Published: June 5, 2018

Download: Life Course Centre Working Paper: 2017-19


Rasheda Khanam, Francisco Perales, and Son Nghiem.

Non-Technical Summary:

Understanding the factors that enhance or limit children’s physical and mental health is a topic of increasing interest to researchers and policymakers alike, as child health is known to have short- and long-term effects on academic attainment, adult health and labour market outcomes. Income is one important precursor of child physical and general health, but studies examining income gradients in child mental health remain scarce. In this paper, we examine the income gradient in child mental health using longitudinal data from a large, national cohort of Australian children (The Longitudinal Study of Australian Children). We contribute to the body of existing literature by (i) better accounting for sources of heterogeneity that might give rise to spurious associations between income and child mental health, (ii) examining the evolution of the income gradient in child mental health by child’s age, and (iii) comparing whether child mental health levels and their relationship with income vary when child mental health is assessed by the child’s parent, the child’s teacher and the child herself/himself.

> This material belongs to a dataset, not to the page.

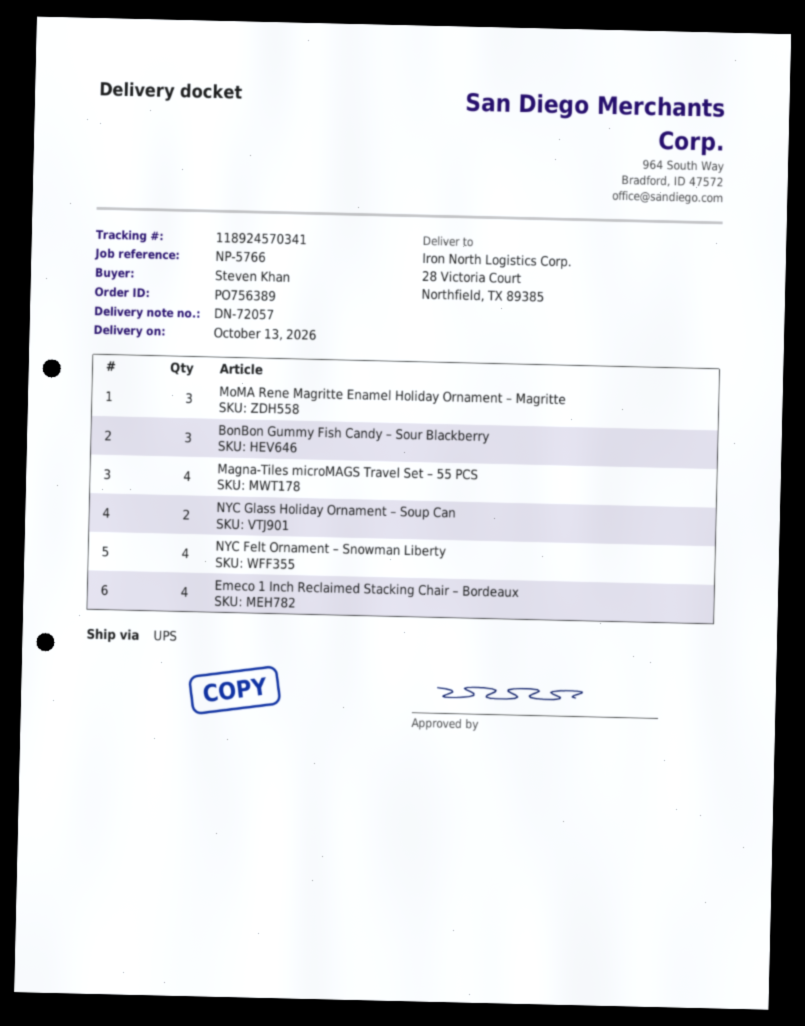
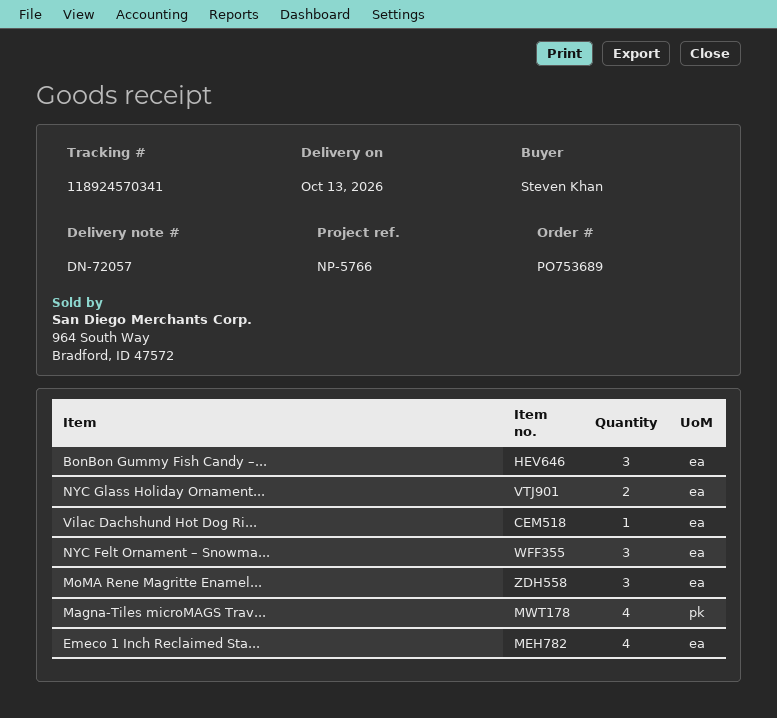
order number: PO756389 -> PO753689
NYC Felt Ornament – Snowman Liberty: 4 -> 3
Vilac Dachshund Hot Dog Ri...: none -> 1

In a first set of analyses we find that children evaluate their mental health more negatively than their parents, who are in turn harsher in their assessments than the teachers. This suggests that population-level estimates of child mental health will be dependent on who assesses the child’s mental health. In addition, we find that assessor discrepancies depend systematically on parental income, being lower in high- than low-income households.

In a second set of analyses we find that, when only a basic set of covariates is present, family income has a significant positive effect on the mental health of Australian children. Yet this effect varies depending on who assesses child’s mental health: it is largest when assessed by parents, and smallest when assessed by the child. However, the income gradient in child mental health fades when we add a more comprehensive set of controls to the model (e.g. maternal health), and when we exploit the panel data to better capture time-invariant unobserved effects.

From a policy perspective, it is important to gain a holistic understanding of the health handicaps experienced by children in low-income households, as these children are known to be vulnerable to disadvantage in other life domains, such as neighbourhood and schooling. Our findings indicate that, depending on the preferred model, the income gradient in child mental health in contemporary Australia is either insubstantial or statistically indistinguishable from zero. Our findings are also indicative that good maternal mental health and positive parenting practices are amongst the factors through which income translates into better childhood mental health. Therefore, these are factors ripe for institutional intervention to redress the (small) gaps in mental health outcomes between children in poorer and richer Australian households. Policy initiatives of this kind can contribute to breaking the cycle of disadvantage experienced by children growing in up in disadvantaged financial circumstances.